We, as providers of CV care must be more aware of the psychological impact that CV events and procedures have on our patients. If we are able to intervene early in the peri and post-MI periods, we may be able to prevent the development of PTSD and anxiety disorders. Psychological evaluation and counselling should be a part of routine post-MI care (just as nutritional consults and administration of beta blockers and ACE inhibitors are).

In some cases, drug therapy with SSRI antidepressants, and short term anxiolytic use may be indicated. Certainly, spending time discussing the events with your patients will help them process the trauma. The power of discussing and working through the fear and uncertainty that can accompany a major CV event cannot be underestimated. With appropriate counselling, we can help our patients develop positive coping mechanisms that allow them to continue on living in a more adaptive way.

Much has been written about the psychosocial impacts of ICD therapy. A lot of the same interventions can be applied in the post-MI patient . I would suggest developing a “chest pain plan” similar to the “ICD shock plan” I had discussed previously. I would suggest the following for a patient initiated and maintained plan. It is important that the patient execute this plan. By crafting the plan and collecting the data, the patient feels empowered. Empowerment helps us deal with situations that are often beyond our control such as a major cardiac event.

  1. The patient should collect all data and have it readily accessible and in one place. Make the data also available to a spouse, significant other or other family member. This may include Dr names and numbers, a brief CV medical history including the dates of prior events and technical information such as location and identification of prior coronary stents, bypass grafts, and (certainly if appropriate) ICD type and serial numbers. With data comes power and preparedness. This empowers patients.
  2. Help the patient understand the symptoms of concern. Make sure that the patient has a checklist of symptoms and how to handle them. This may be as simple as “if you have chest pain take a nitroglycerin tablet. If you have to take 3 tabs, call EMS.” A plan of action helps simplify the situation. Understanding and knowing how to respond gives patients a sense of control. This empowers patients.
  3. Make sure the patient understands that they are not alone. Support groups such as those developed for ICD patients are certainly applicable to all patients who have survived a major CV event. Feelings of isolation and hopelessness can drive depression and contribute to PTSD. Knowing that there are other “brothers in arms” in the fight against CV disease is often comforting. This empowers patients.

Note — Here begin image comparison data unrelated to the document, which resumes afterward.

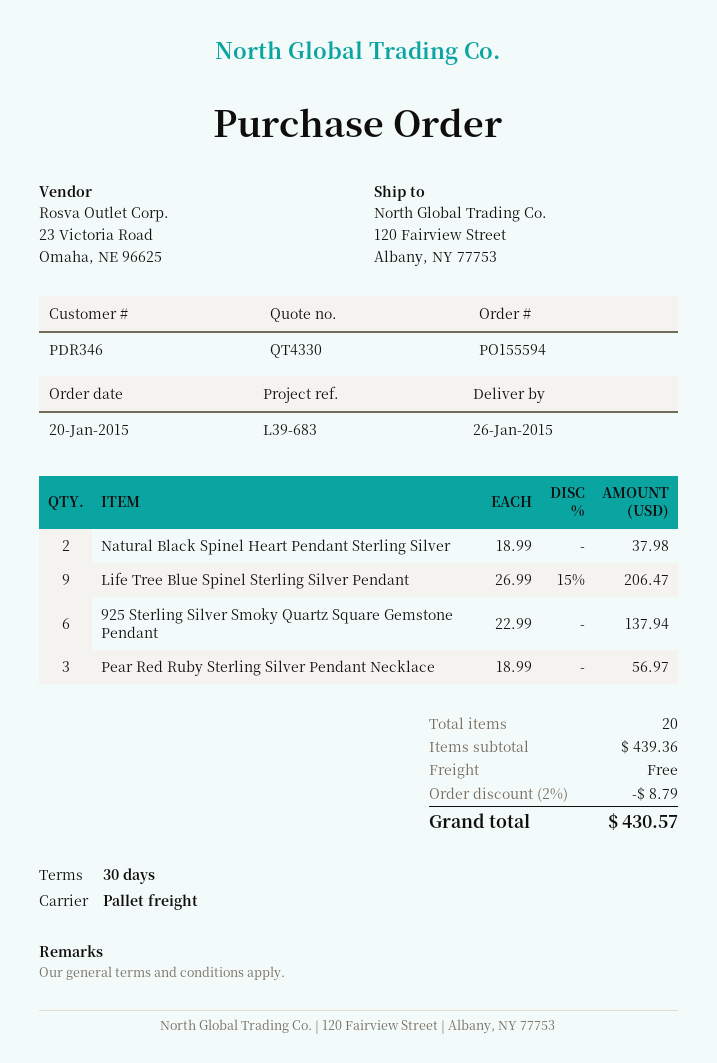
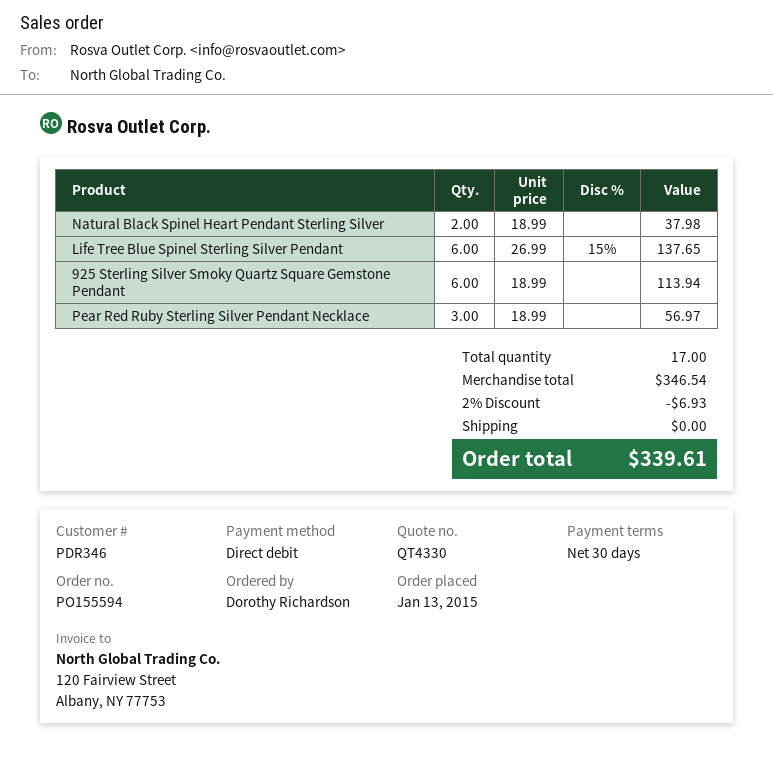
order date: 2015-01-20 -> 2015-01-13
Life Tree Blue Spinel Sterling Silver Pendant: 9 x 26.99 - 15% = 206.47 -> 6 x 26.99 - 15% = 137.65
925 Sterling Silver Smoky Quartz Square Gemstone Pendant: 6 x 22.99 = 137.94 -> 6 x 18.99 = 113.94
total quantity: 20 -> 17
subtotal: 439.36 -> 346.54
discount: 2% = 8.79 -> 2% = 6.93
total: 430.57 -> 339.61

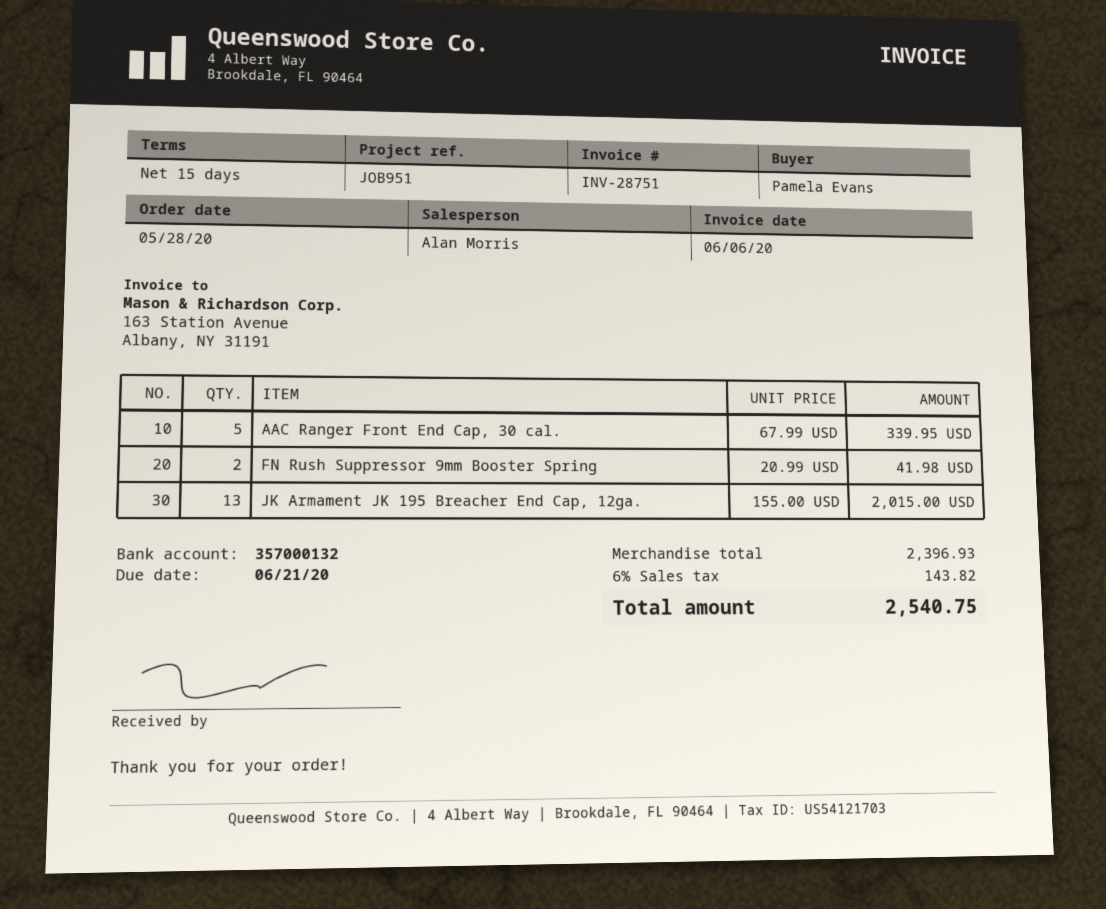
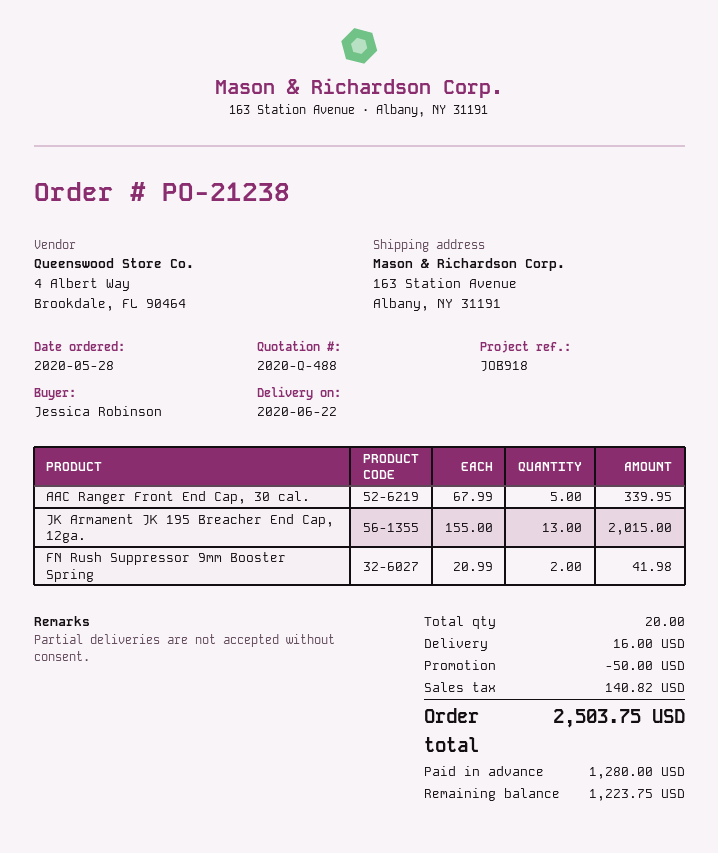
reference: JOB951 -> JOB918
ordered by: Pamela Evans -> Jessica Robinson
discount: none -> 50.00
shipping: none -> 16.00
tax: 143.82 -> 140.82
total: 2540.75 -> 2503.75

So, we know that traumatic events can have life changing psychological impacts. Surviving an MI is a major psychological stressor. We cannot underestimate the negative impact that PTSD, depression and anxiety can have on long term survival after a major CV event. Take time to assess the emotional well being of your cardiac patient. Empower patients with knowledge and give them back some control. Remember, by spending a few extra minutes assessing the emotional impact we can intervene early and help to prevent PTSD and future cardiac events.

Kevin R. Campbell is a cardiac electrophysiologist who blogs at his self-titled site, Dr. Kevin R. Campbell, MD.

Prev

MKSAP: 38-year-old man with chronic cutaneous lupus erythematosus

July 7, 2012 Kevin 0
…
Next

Life somehow leads us exactly to where we are supposed to be

July 8, 2012 Kevin 5
…

Tagged as: Cardiology

Post navigation

< Previous Post
MKSAP: 38-year-old man with chronic cutaneous lupus erythematosus
Next Post >
Life somehow leads us exactly to where we are supposed to be

ADVERTISEMENT

ADVERTISEMENT

ADVERTISEMENT

More by Kevin R. Campbell, MD

  • Is there a PBM mafia?

    Kevin R. Campbell, MD
  • This South Pacific island will change how you think about health care

    Kevin R. Campbell, MD
  • How Twitter is a vital tool in medicine

    Kevin R. Campbell, MD

More in Conditions

  • Financing cancer or fighting it: the real cost of tobacco

    Dr. Bhavin P. Vadodariya
  • 5 cancer myths that could delay your diagnosis or treatment

    Joseph Alvarnas, MD
  • When bleeding disorders meet IVF: Navigating von Willebrand disease in fertility treatment

    Oluyemisi Famuyiwa, MD
  • What one diagnosis can change: the movement to make dining safer

    Lianne Mandelbaum, PT
  • How kindness in disguise is holding women back in academic medicine

    Sylk Sotto, EdD, MPS, MBA
  • Measles is back: Why vaccination is more vital than ever

    American College of Physicians
  • Most Popular

  • Past Week

    • Physician patriots: the forgotten founders who lit the torch of liberty

      Muhamad Aly Rifai, MD | Physician
    • Why medical students are trading empathy for publications

      Vijay Rajput, MD | Education
    • The hidden cost of becoming a doctor: a South Asian perspective

      Momeina Aslam | Education
    • Why fixing health care’s data quality is crucial for AI success [PODCAST]

      Jay Anders, MD | Podcast
    • Navigating fair market value as an independent or locum tenens physician [PODCAST]

      The Podcast by KevinMD | Podcast
    • When errors of nature are treated as medical negligence

      Howard Smith, MD | Physician
  • Past 6 Months

    • What’s driving medical students away from primary care?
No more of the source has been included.